• TASK PROMPT: For the copy, please give all of the data again exactly and leave the pictures out.

⟨

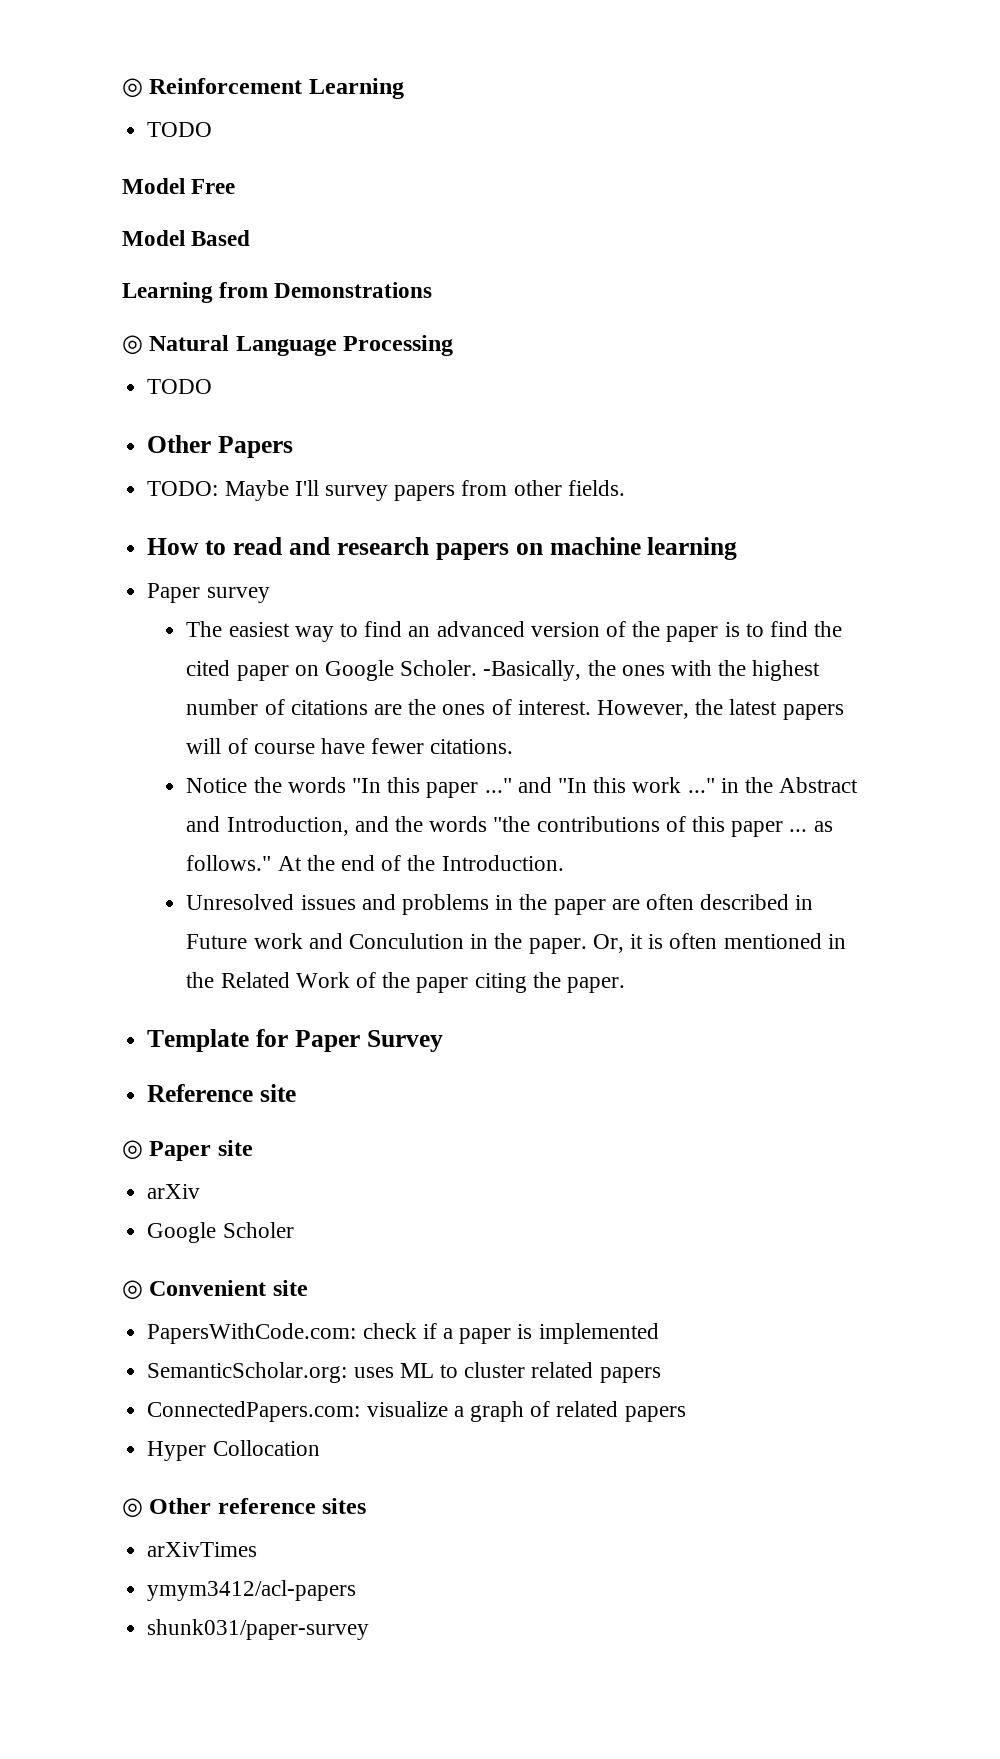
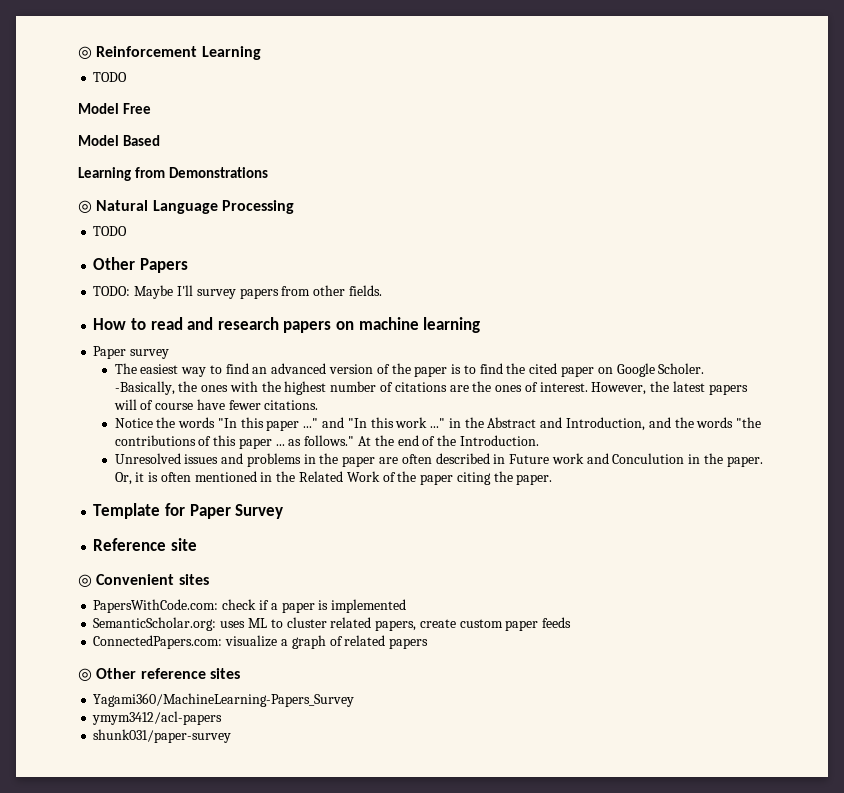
[122,1140,253,1161] [147,1184,201,1199] [147,1222,294,1243] // ◎ Paper site // arXiv // Google Scholer -> (197, 544) none
[272,1280,308,1296] site -> [178,574,209,585] sites
[599,1367,661,1383] papers -> [375,617,572,631] papers, create custom paper feeds
[147,1440,320,1461] // Hyper Collocation -> (429, 643) none
[147,1542,258,1557] arXivTimes -> [93,693,355,707] Yagami360/MachineLearning-Papers_Survey

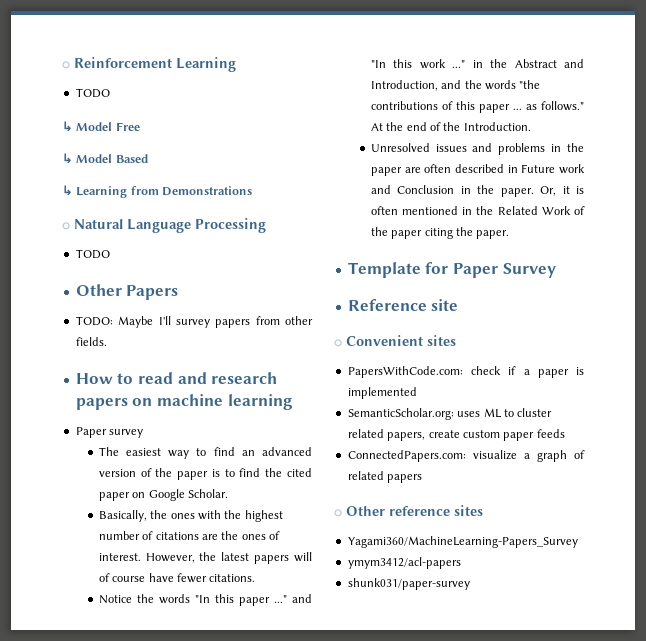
(128, 77) none -> [62,121,73,132] ↳
(151, 108) none -> [62,153,73,164] ↳
(160, 140) none -> [62,185,73,196] ↳
[658,363,705,374] [114,381,175,395] Scholer. -Basically, -> [187,489,228,498] [98,510,147,522] Scholar. // Basically,
[612,453,685,464] Conculution -> [397,185,455,194] Conclusion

⟩

• RESPONSE TO THE EXERCISE:
[122,1140,253,1161] [147,1184,201,1199] [147,1222,294,1243] // ◎ Paper site // arXiv // Google Scholer -> (197, 544) none
[272,1280,308,1296] site -> [178,574,209,585] sites
[599,1367,661,1383] papers -> [375,617,572,631] papers, create custom paper feeds
[147,1440,320,1461] // Hyper Collocation -> (429, 643) none
[147,1542,258,1557] arXivTimes -> [93,693,355,707] Yagami360/MachineLearning-Papers_Survey

(128, 77) none -> [62,121,73,132] ↳
(151, 108) none -> [62,153,73,164] ↳
(160, 140) none -> [62,185,73,196] ↳
[658,363,705,374] [114,381,175,395] Scholer. -Basically, -> [187,489,228,498] [98,510,147,522] Scholar. // Basically,
[612,453,685,464] Conculution -> [397,185,455,194] Conclusion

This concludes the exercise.